#### Problem to solve:
A word-for-word copy of all entries is required, without images.

*** Provided records

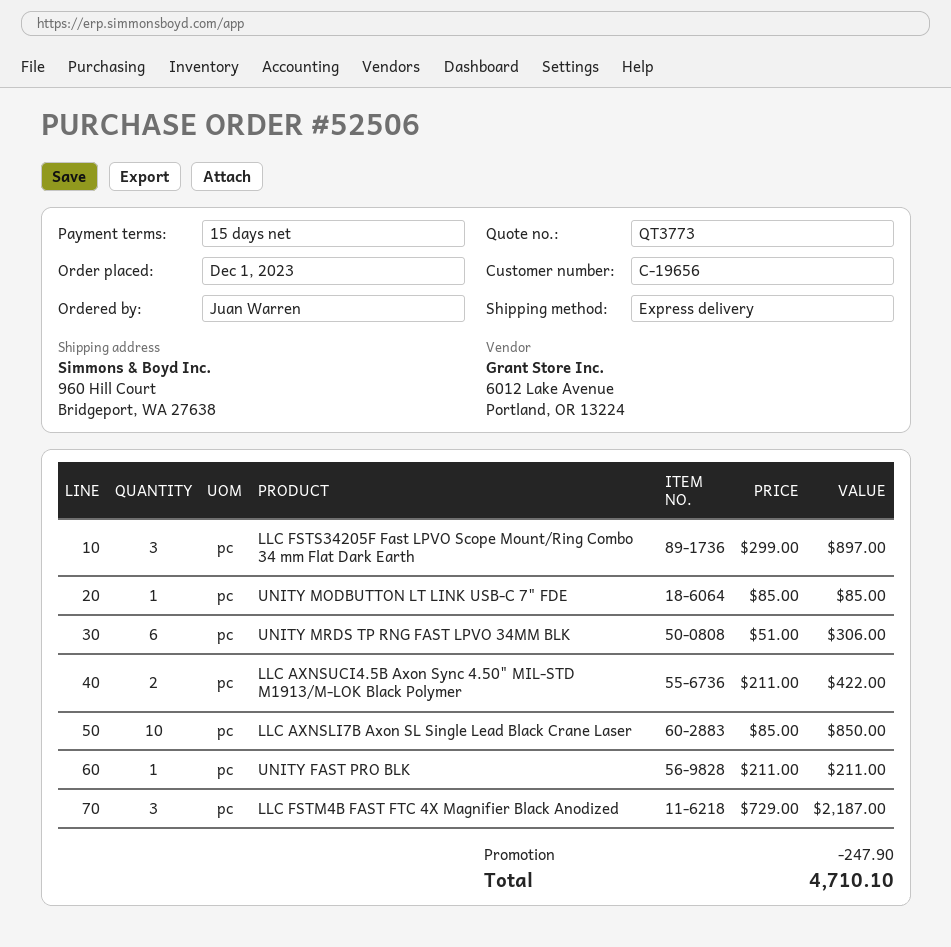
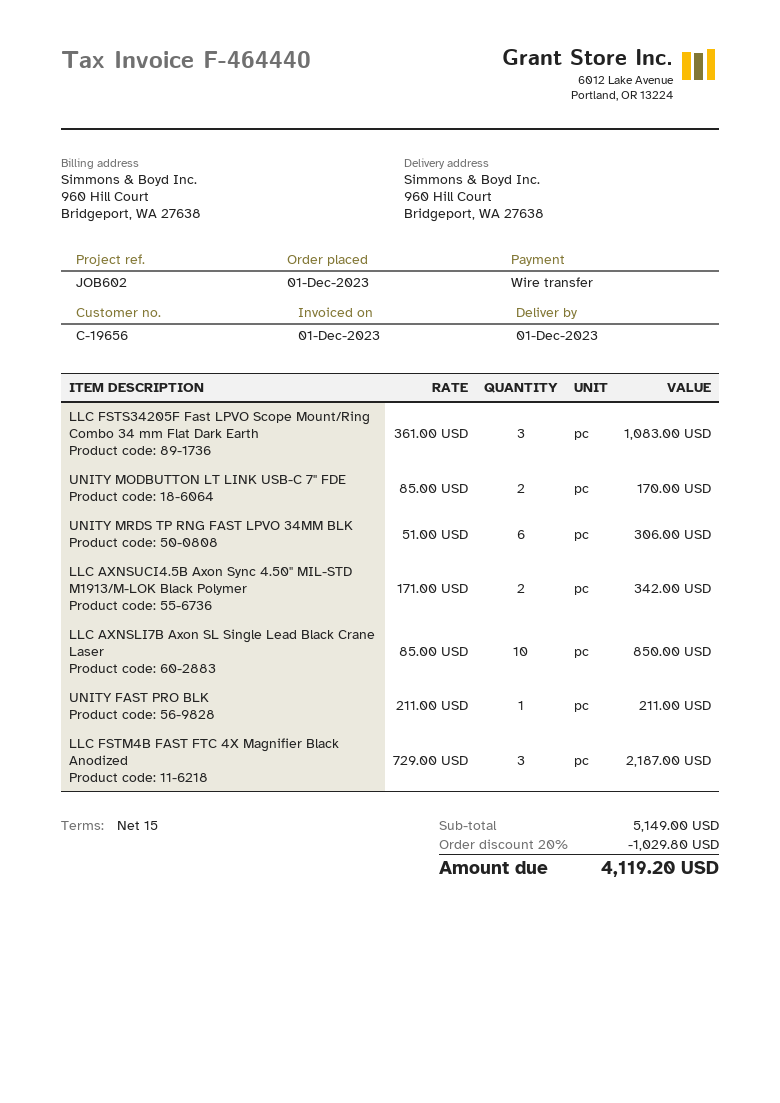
LLC FSTS34205F Fast LPVO Scope Mount/Ring Combo 34 mm Flat Dark Earth: 3 x 299.00 = 897.00 -> 3 x 361.00 = 1083.00
UNITY MODBUTTON LT LINK USB-C 7" FDE: 1 x 85.00 = 85.00 -> 2 x 85.00 = 170.00
LLC AXNSUCI4.5B Axon Sync 4.50" MIL-STD M1913/M-LOK Black Polymer: 2 x 211.00 = 422.00 -> 2 x 171.00 = 342.00
discount: 247.90 -> 1029.80
total: 4710.10 -> 4119.20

******

#### Response:
LLC FSTS34205F Fast LPVO Scope Mount/Ring Combo 34 mm Flat Dark Earth: 3 x 299.00 = 897.00 -> 3 x 361.00 = 1083.00
UNITY MODBUTTON LT LINK USB-C 7" FDE: 1 x 85.00 = 85.00 -> 2 x 85.00 = 170.00
LLC AXNSUCI4.5B Axon Sync 4.50" MIL-STD M1913/M-LOK Black Polymer: 2 x 211.00 = 422.00 -> 2 x 171.00 = 342.00
discount: 247.90 -> 1029.80
total: 4710.10 -> 4119.20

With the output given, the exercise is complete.